Basic Minimum Exposure Framework

We consider the general scenario depicted in tjhe figure above which involves three main parties: Data Producers, Users, and Service Providers. Data Producers act as data sources. They include for example banks, employers, hospitals, or administrations. The information they deliver to users has an official value and is signed to prove integrity and origin (e.g., salary forms, bank records history, tax receipts, etc.). Users store the documents they receive in their personal digital spaces (their own PC, cloud storage, secure personal devices, etc). Service Providers may include banks, insurances companies, public welfares, administrations, etc. They propose customized services to their clients like bank loans, health insurance, social benefits, etc.

We call Minimum Exposure (ME) the process which identifies the minimum subset of documents produced by Data Producers to be exposed by a User to a Service Provider to trigger the desired service with the (set of) advantage(s) she can (and wants) to obtain. ME requires confronting the set of documents owned by the user, with the advantages, associated with collection rules describing the information requested by the service provider. The execution of ME must take place on the user’s side to escape the limited data collection paradox: indeed, the system in charge of running ME –including the service provider itself– needs to collect more documents than the minimum subset computed by ME.
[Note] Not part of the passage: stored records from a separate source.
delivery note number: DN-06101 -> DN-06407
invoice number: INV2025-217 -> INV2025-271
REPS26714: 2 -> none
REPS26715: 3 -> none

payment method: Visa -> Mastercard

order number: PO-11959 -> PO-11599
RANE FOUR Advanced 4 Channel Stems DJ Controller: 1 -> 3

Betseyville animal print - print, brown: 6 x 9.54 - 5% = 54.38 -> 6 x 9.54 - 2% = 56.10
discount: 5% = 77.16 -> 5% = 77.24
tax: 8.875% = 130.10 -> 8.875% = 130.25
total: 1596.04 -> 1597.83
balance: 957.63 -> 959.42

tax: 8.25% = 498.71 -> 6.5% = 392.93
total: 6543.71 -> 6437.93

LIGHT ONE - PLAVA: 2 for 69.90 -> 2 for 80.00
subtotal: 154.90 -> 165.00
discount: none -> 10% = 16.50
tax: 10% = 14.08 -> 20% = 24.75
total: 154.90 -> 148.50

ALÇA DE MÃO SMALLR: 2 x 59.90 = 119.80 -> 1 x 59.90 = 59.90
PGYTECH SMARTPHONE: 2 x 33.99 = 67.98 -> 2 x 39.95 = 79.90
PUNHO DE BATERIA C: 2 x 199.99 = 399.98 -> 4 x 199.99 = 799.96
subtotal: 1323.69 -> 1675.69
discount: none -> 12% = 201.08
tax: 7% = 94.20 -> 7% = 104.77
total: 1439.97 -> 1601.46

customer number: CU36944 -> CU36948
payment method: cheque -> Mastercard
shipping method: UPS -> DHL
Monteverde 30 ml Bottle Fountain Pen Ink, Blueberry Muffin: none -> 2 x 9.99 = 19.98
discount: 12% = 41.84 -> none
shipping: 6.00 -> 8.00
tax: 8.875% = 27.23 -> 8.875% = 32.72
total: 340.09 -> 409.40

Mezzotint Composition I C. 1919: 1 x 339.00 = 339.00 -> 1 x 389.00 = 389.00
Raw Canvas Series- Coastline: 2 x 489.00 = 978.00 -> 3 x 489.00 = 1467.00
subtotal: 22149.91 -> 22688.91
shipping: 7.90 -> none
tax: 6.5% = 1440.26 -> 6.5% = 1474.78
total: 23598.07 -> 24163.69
The general scenario is thus as follows. When a user wants to obtain a service, she

  1. downloads collection rules published by the service provider
  2. computes locally the advantages she can obtain based on the documents she owns
  3. selects among the advantages the ones she desires to obtain
  4. uses ME to compute the minimum set of documents to expose to obtain the service with those advantages
  5. exposes these documents to the service provider, where their integrity and origin are checked. Note that with no loss of generality in what follows we assume that a user triggers all advantages and wants to obtain them all

References

[1] Directive 95/46/EC of the European Parliament and of the Council of 24 October 1995 on the protection of individuals with regard to the processing of personal data. Official Journal of the EC, 23, 1995.
[2] OECD Guidelines on the Protection of Privacy and Transborder Flows of Personal Data, 23rd Sept. 1980.
[3] Ponemon Institute, LLC. 2011 Annual Study: U.S. Cost of a Data Breach. 2012.